Le 'Haméts, ça veut dire quoi en hébreu ?
Il convient à Péssa'h, de chasser le 'Haméts de sa maison, et, comme le disent les 'Hakhamim, de le bannir de son cœur. Je ne suis pas contre pour ce qui est de la maison, mais pourquoi devrais-je chasser le levain de mon cœur?
On me répond que le 'Haméts symbolise l'orgueil qui fait gonfler l'homme imbu de son importance, et qu'à Péssah, encore plus qu'à un autre moment de l'année, l'orgueil est un péché mortel. Or, rien dans la langue hébraïque n'évoque une quelconque similitude entre le levain et l'orgueil.
Par contre 'Haméts a la même racine que 'Hamouts qui signifie acide. La meilleure preuve, le vinaigre se dit 'Hométs. Donc, sur le strict plan étymologique, je devrais éliminer le levain de ma maison et l'acidité de mon cœur. Ce serait donc une histoire de PH. Je suis assez d'accord sur ce point, car rien n'est plus désagréable à Péssah ou à tout autre moment de l'année que d'avoir affaire à des personnes acides, aigries ou de se comporter soi même en "vin-aigre".
Les choses se compliquent quand on constate que oxydation en hébreu se dit 'Himtsoun, donc possède la même racine que 'Haméts.
Or, qu'est ce que l'oxydation, si ce n'est une réaction chimique dans laquelle un composé se combine avec un ou plusieurs atomes d'oxygène, comme par exemple l'oxydation du fer qui produit la rouille.

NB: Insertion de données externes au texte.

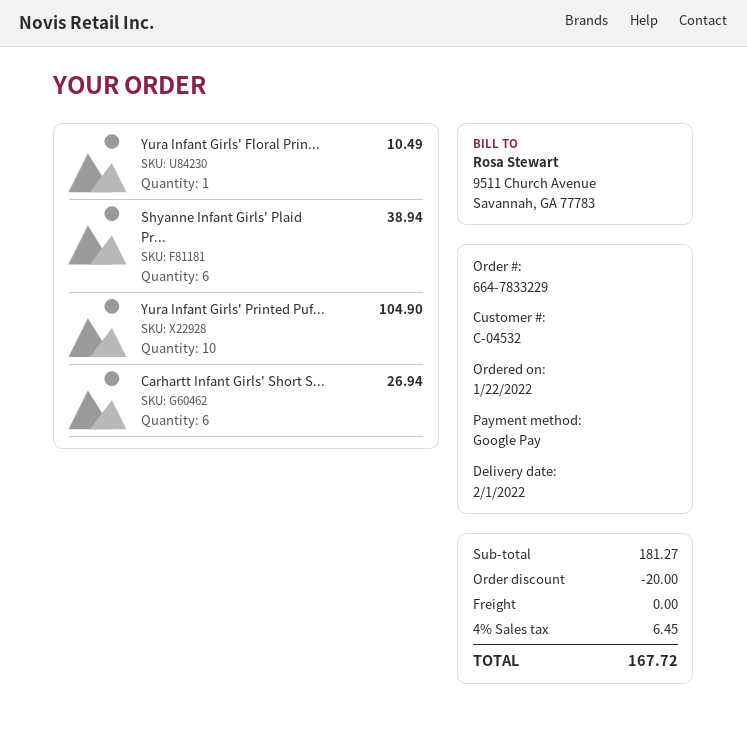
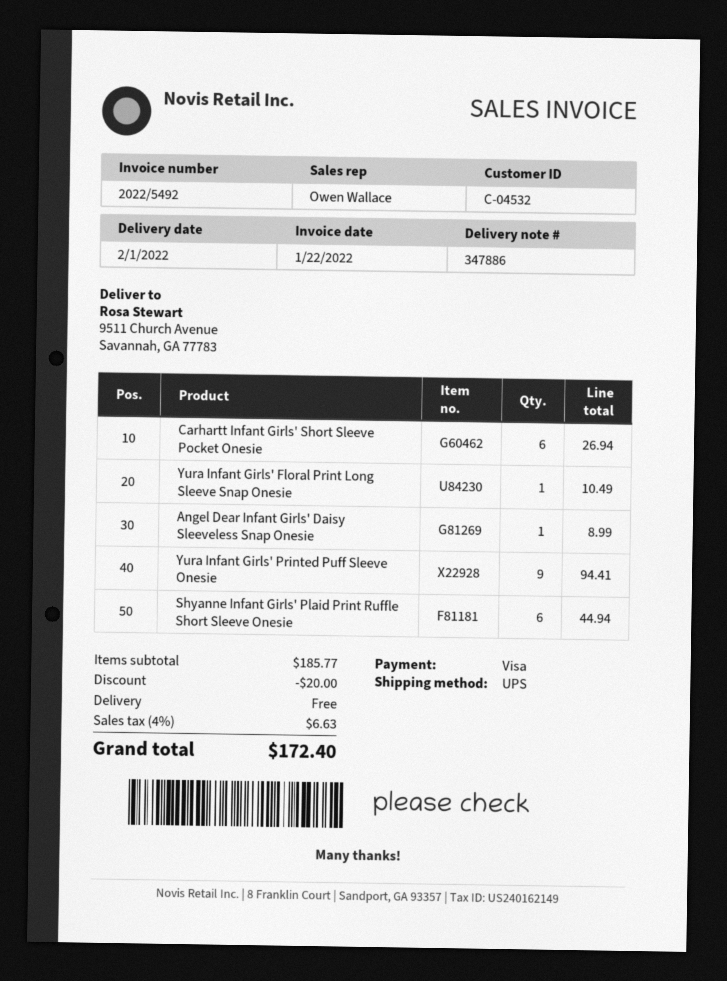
payment method: Google Pay -> Visa
Shyanne Infant Girls' Plaid Pr...: 6 for 38.94 -> 6 for 44.94
Yura Infant Girls' Printed Puf...: 10 for 104.90 -> 9 for 94.41
Angel Dear Infant Girls' Daisy Sleeveless Snap Onesie: none -> 1 for 8.99
subtotal: 181.27 -> 185.77
tax: 4% = 6.45 -> 4% = 6.63
total: 167.72 -> 172.40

Et voici que miracle, oxygène en hébreu se dit 'Hamtsan. L'oxygène, ou l'air, pour faire simple, a de nombreuses propriétés positives; entre autres, il nous permet de vivre, car point d'oxygène, point de vie; la preuve, ces pauvres planètes qui ont tout pour être heureuses mais sont dépourvues d'oxygène. Autre utilité, en le combinant à deux atomes d'hydrogène, soit Méiman, il nous permet de boire de l'eau. Or, quand on laisse tremper du fer dans l'eau, il rouille ou s'oxyde, ce qui revient au même. L'oxygène n'a donc pas que des propriétés sympathiques.

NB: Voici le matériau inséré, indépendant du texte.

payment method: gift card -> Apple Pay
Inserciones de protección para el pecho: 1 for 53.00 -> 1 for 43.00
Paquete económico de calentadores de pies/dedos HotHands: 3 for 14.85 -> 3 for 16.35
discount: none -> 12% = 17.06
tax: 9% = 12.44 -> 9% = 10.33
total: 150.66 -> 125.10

L'oxygène permet aussi de gonfler des ballons et/ou de gonfler la poitrine à en devenir carrément gonflé ou gonflant, imbu.....d'orgueil et d’oxygène.
Moralité, les Hakhamim ont eu parfaitement raison d'interdire que le 'Haméts ne vienne envahir nos maisons ou nos cœurs à Péssa'h, pour des raisons halakhiques, chimiques et surtout étymologiques.

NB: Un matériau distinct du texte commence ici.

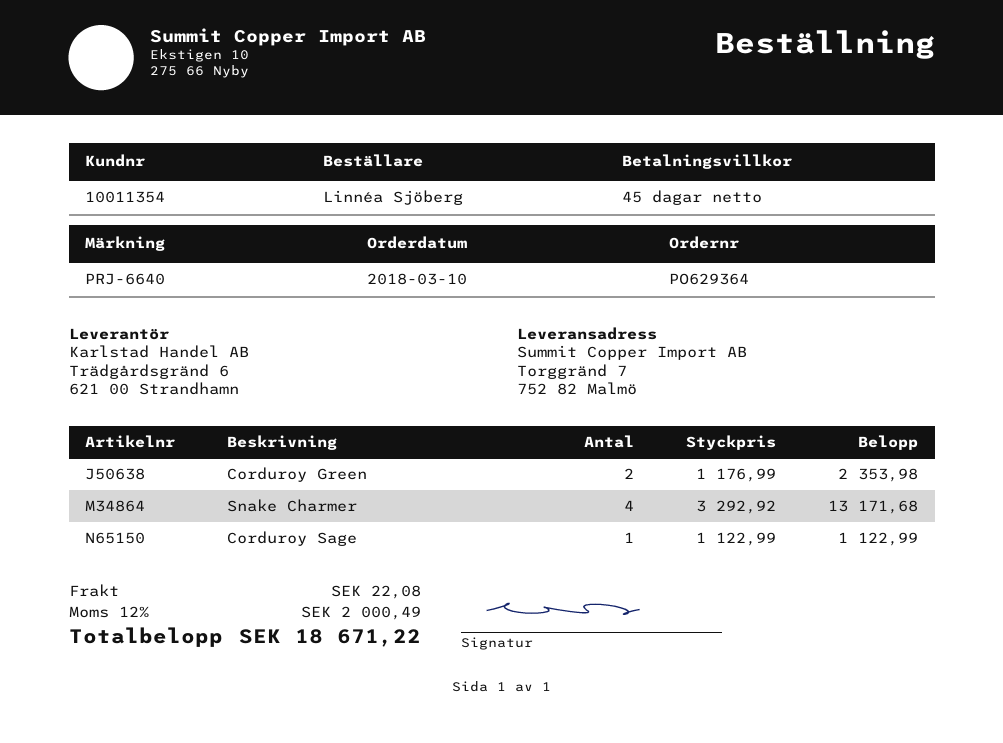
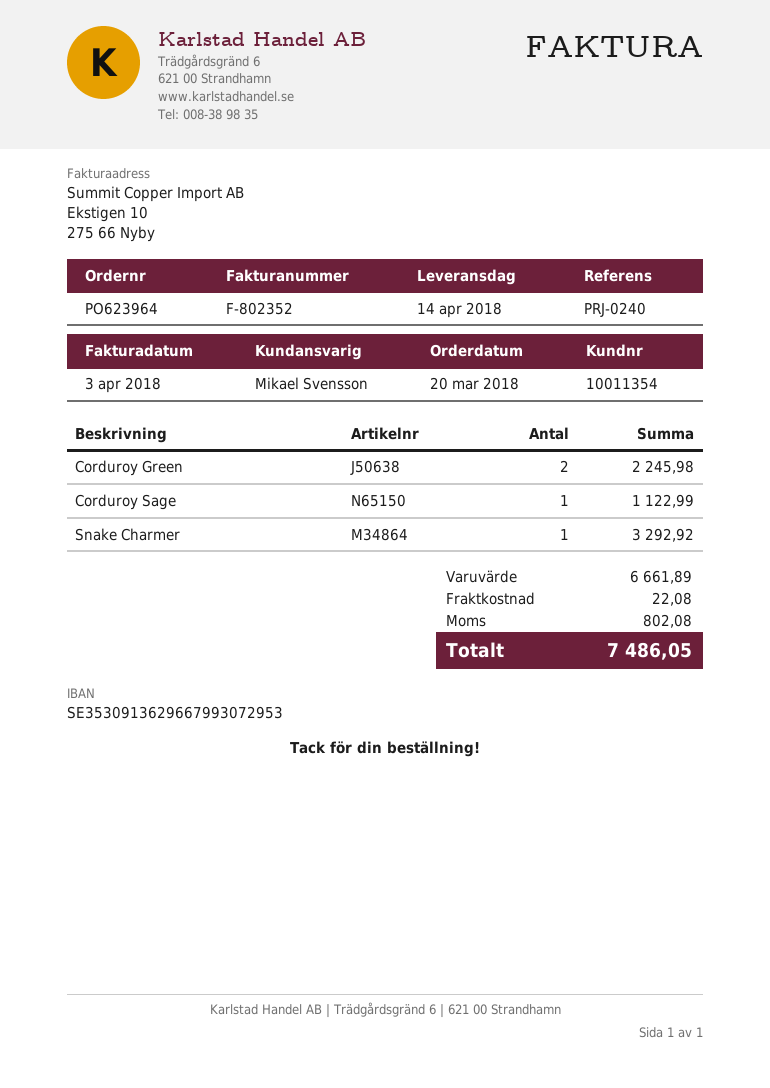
order number: PO629364 -> PO623964
order date: 2018-03-10 -> 2018-03-20
reference: PRJ-6640 -> PRJ-0240
Corduroy Green: 2 for 2353.98 -> 2 for 2245.98
Snake Charmer: 4 for 13171.68 -> 1 for 3292.92
tax: 2000.49 -> 802.08
total: 18671.22 -> 7486.05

Mais, il convient d'ajouter, qu’avant l'orgueil, il y a l'acidité ou l'aigreur car la proximité entre 'Haméts et 'Hamouts est immédiate, alors que l'orgueil est une notion dérivée. Pourquoi les rabbins nous interdisent-ils l'orgueil et non l'aigreur ou l'acidité; ce serait logique, compte tenu de la proximité étymologique entre les mots 'Haméts et 'Hamouts ?
En hébreu, le verbe rater, qui se dit Léa'hmits comporte la même racine que 'Haméts. On rate une occasion, on brûle un plat, on passe à côté de quelque chose de fondamental. L'oxydation, la fermentation, l'acidité, une physionomie aigre (‘Hamouts panim) ne donne pas envie d'engager la conversation. Tout ça est un immense gâchis, un ratage : une personne aigrie rate sa vie et acidifie par la même occasion la vie de ceux qui l'entourent , tout comme l'orgueilleux qui met de la distance entre lui et les autres.
Péssa'h serait donc là pour nous rappeler qu'il est surtout interdit de créer des barrières entre nous, parce que nous avons tous été libérés d'Egypte, en même temps.
Mais il y a une autre notion à retenir: c'est la formidable richesse de l'hébreu, seule langue, qui avec trois lettres, est en mesure d'ouvrir des horizons infinis où la physique rejoint la philosophie et la psychologie.
Peut -être que ce billet d'humeur amènera certains de mes lecteurs à raconter l'année prochaine la Haggadah en hébreu, laissant au placard les traductions poussiéreuses, souvent inexactes, et qui nous font manquer (Léa'Hmits) la formidable richesse de notre langue.